General Discussion
In reply to the discussion: "Trumps refusal to disclose his taxes prompts clever legislation in California" [View all]Jim Lane
(11,175 posts)I assume that such disclosure is what you mean.
Most courts do take discovery very seriously. The old days of trial by ambush are over. Litigants must make extensive disclosures, on pain of having sanctions applied, up to and including having the case determined against them without ever going to a jury.
Nevertheless, courts recognize that tax returns include a great deal of information that implicates privacy concerns. A party would have to make a strong showing of relevance to the case. For example, a contractor who was stiffed on a bill or a special prosecutor investigating something like the Bondi donations would have no legitimate basis for obtaining Trump's complete tax returns.
If some particular item on the returns were deemed potentially relevant, Trump might be ordered to produce the returns in camera, meaning that the documents are provided only to court personnel, not to the opposing litigants or their lawyers. For purposes of the case, the court might say only something like "The court has confirmed that Mr. Trump took a deduction of $___ for thus-and-such."

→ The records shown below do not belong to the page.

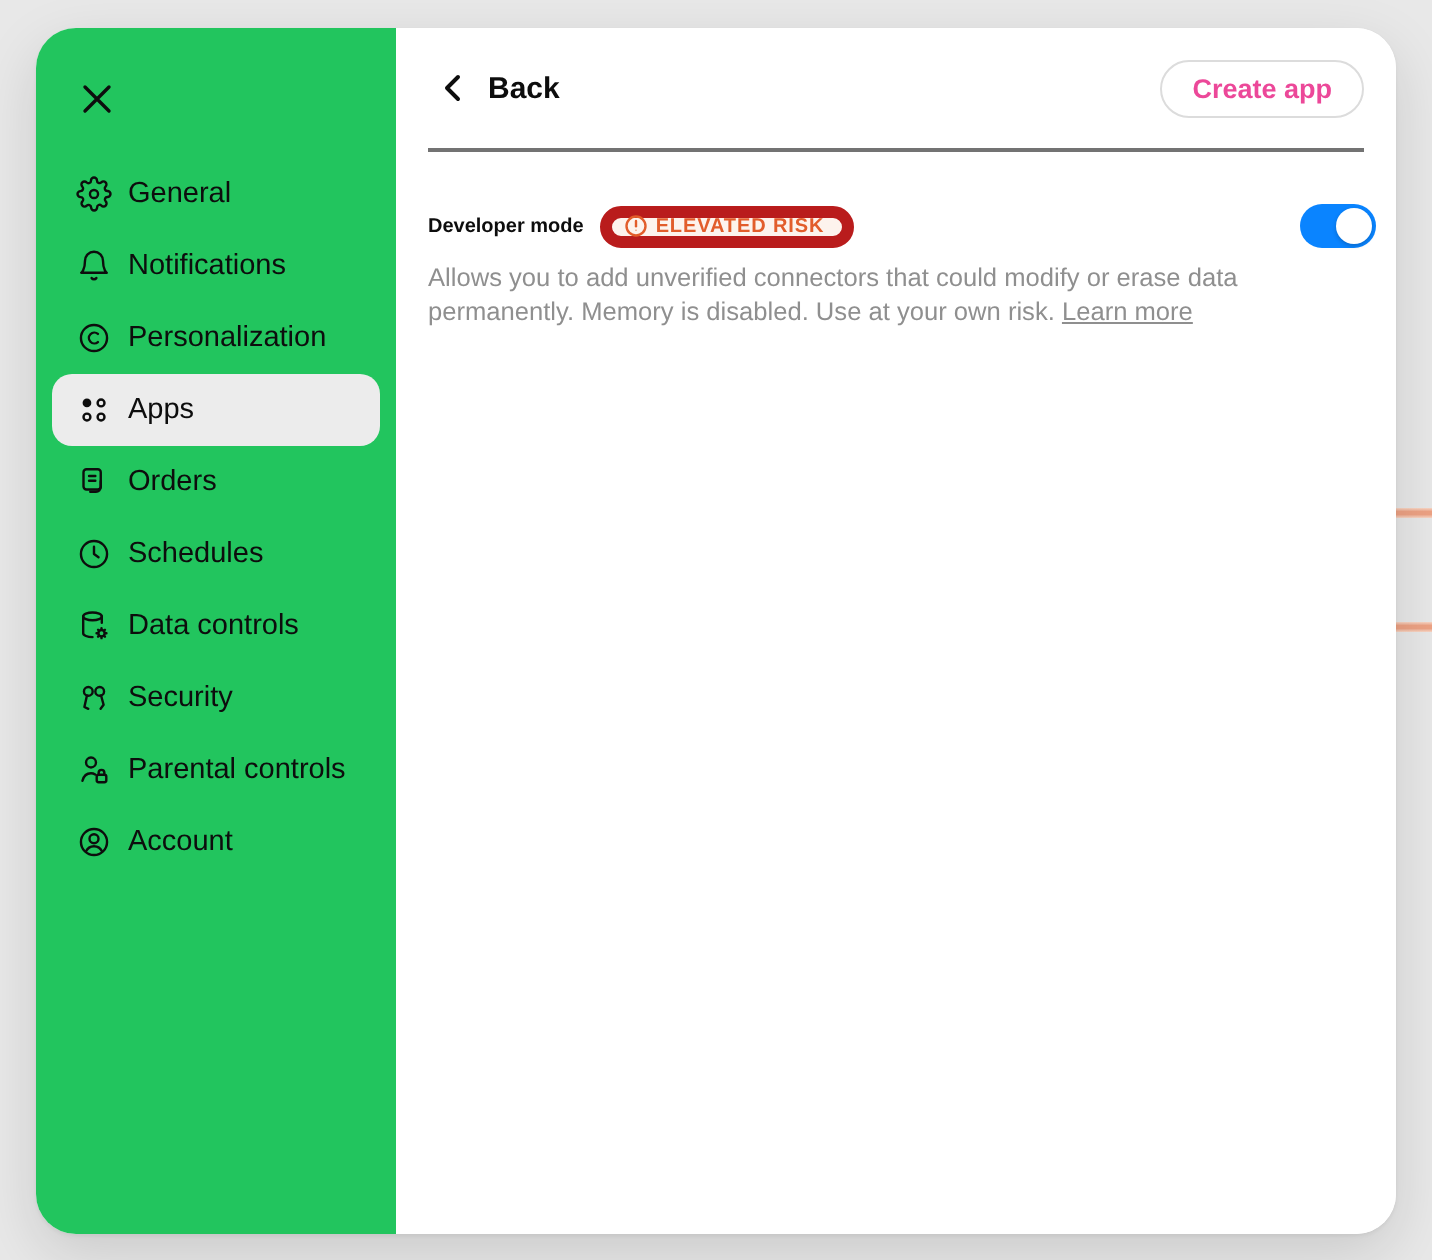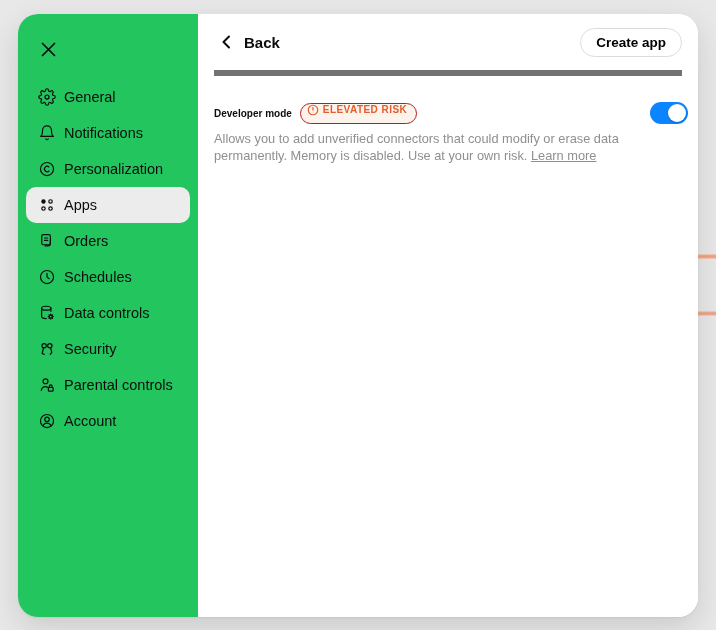--- a/index.html
+++ b/index.html
@@ -70,7 +70,7 @@
   .main-header {
     height:62px; flex:none;
     margin:0 16px;
-    border-bottom:6px solid #737373;
+    border-bottom:2px solid #737373;
     display:flex; align-items:center; justify-content:space-between;
   }
   .back-btn {

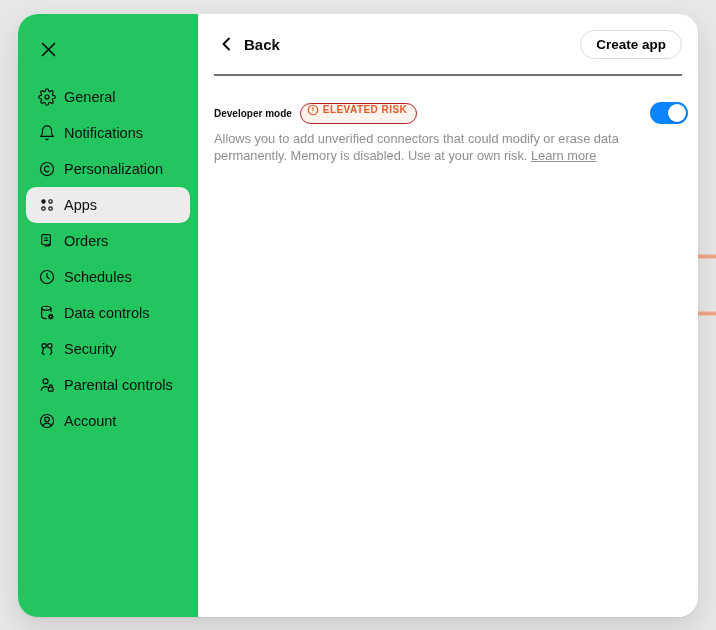--- a/index.html
+++ b/index.html
@@ -84,7 +84,7 @@
     height:29px; padding:0 15px;
     border:1px solid #dcdcdc; border-radius:999px;
     background:#fff; font-family:inherit;
-    font-size:13.5px; font-weight:600; color:#000000;
+    font-size:13.5px; font-weight:600; color:#ec4899;
     cursor:pointer;
   }
 

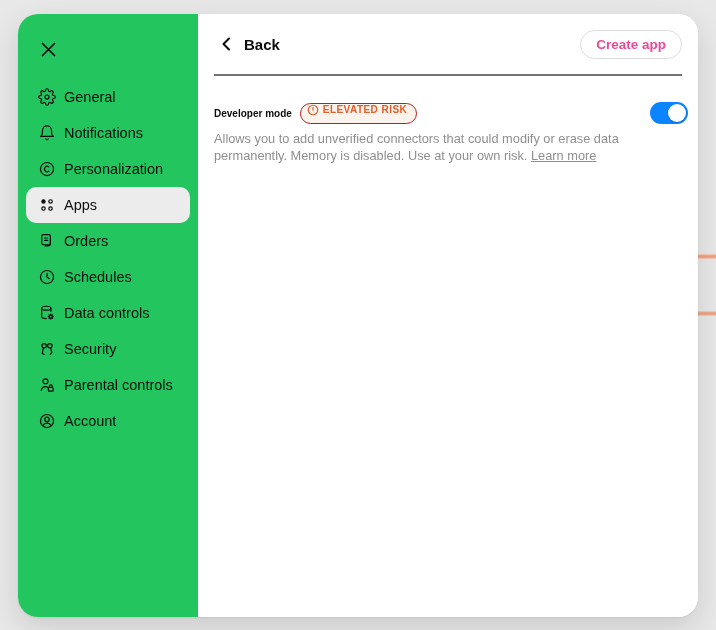--- a/index.html
+++ b/index.html
@@ -94,10 +94,10 @@
   .dev-title-row { display:flex; align-items:center; gap:8px; height:22px; }
   .dev-title { font-size:10px; font-weight:600; color:#0d0d0d; }
   .risk-badge {
-    display:inline-flex; align-items:flex-start; gap:4px;
+    display:inline-flex; align-items:center; gap:4px;
     height:21px; padding:0 9px 0 6px;
     border-radius:999px;
-    background:#fdf3ed; border:1px solid #b91c1c;
+    background:#fdf3ed; border:6px solid #b91c1c;
     font-size:10px; font-weight:700; letter-spacing:.45px;
     white-space:nowrap;
   }

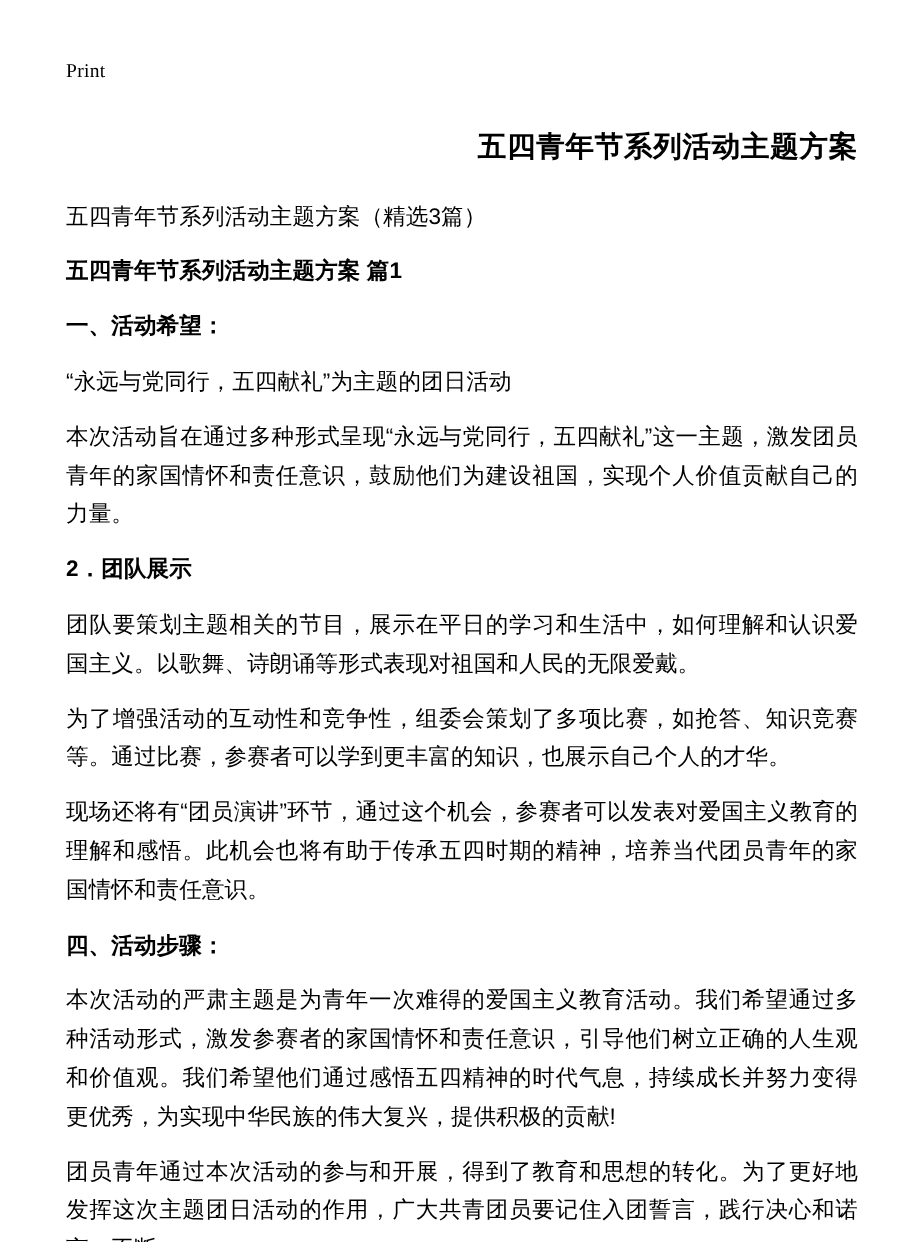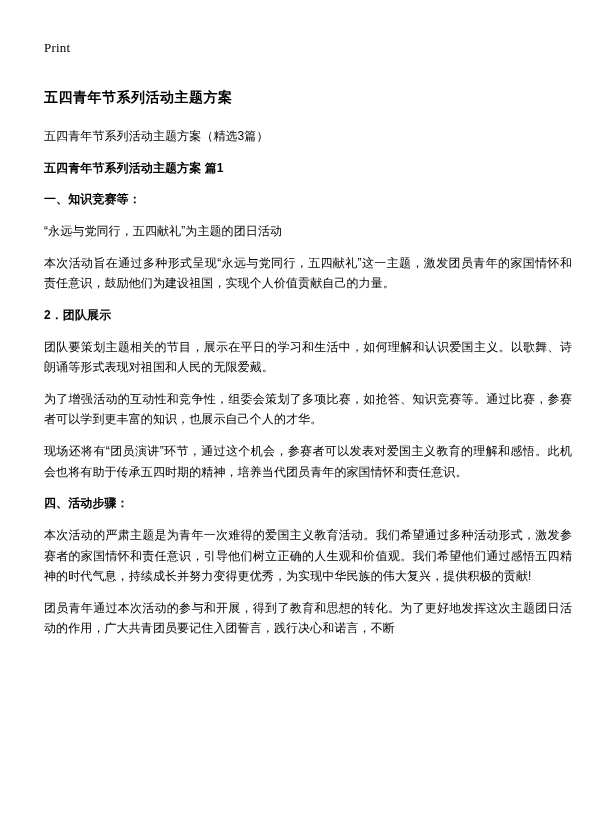--- a/index.html
+++ b/index.html
@@ -32,8 +32,8 @@
     letter-spacing: 0.2px;
   }
   .doc-title {
-    text-align: left;
-    font-size: 14px;
+    text-align: right;
+    font-size: 19px;
     font-weight: bold;
     letter-spacing: 0.5px;
     margin: 14px 0 20px 0;

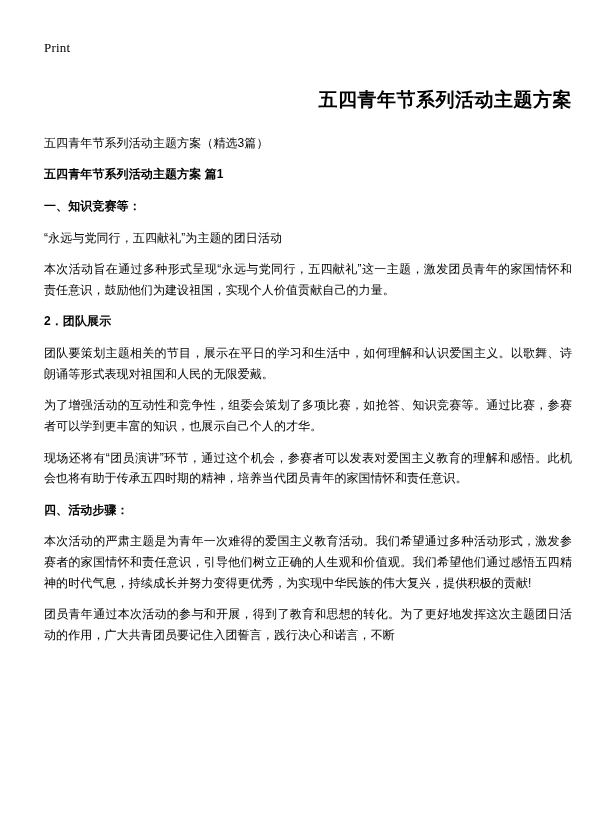--- a/index.html
+++ b/index.html
@@ -41,7 +41,7 @@
   }
   p {
     margin: 0 0 11px 0;
-    font-size: 12px;
+    font-size: 15px;
     line-height: 1.72;
     text-align: justify;
     letter-spacing: 0.1px;

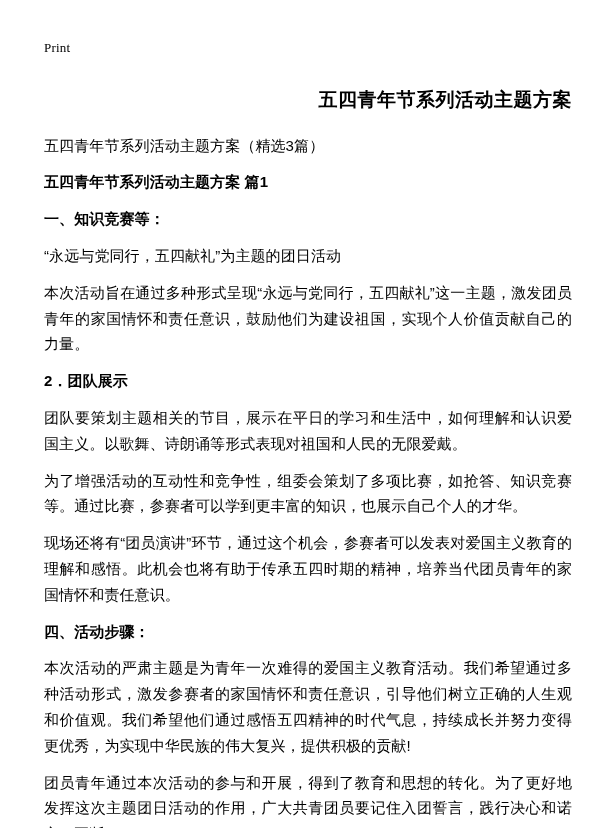--- a/index.html
+++ b/index.html
@@ -65,7 +65,7 @@
   <div class="body-col">
       <p class="normal">五四青年节系列活动主题方案（精选3篇）</p>
       <p class="bold">五四青年节系列活动主题方案 篇1</p>
-      <p class="bold">一、知识竞赛等：</p>
+      <p class="bold">一、活动希望：</p>
       <p class="normal">“永远与党同行，五四献礼”为主题的团日活动</p>
       <p class="normal">本次活动旨在通过多种形式呈现“永远与党同行，五四献礼”这一主题，激发团员青年的家国情怀和责任意识，鼓励他们为建设祖国，实现个人价值贡献自己的力量。</p>
       <p class="bold">2．团队展示</p>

These are the standards that are applied to any ordinary litigant. That Trump is President would not give any special privileges, but the flip side is that no court would order disclosure out of a belief that the President's finances should be public knowledge. Disclosure would have to relate to the much narrower issues in the particular case that was pending before that judge. I won't rule it out completely, but it's very unlikely.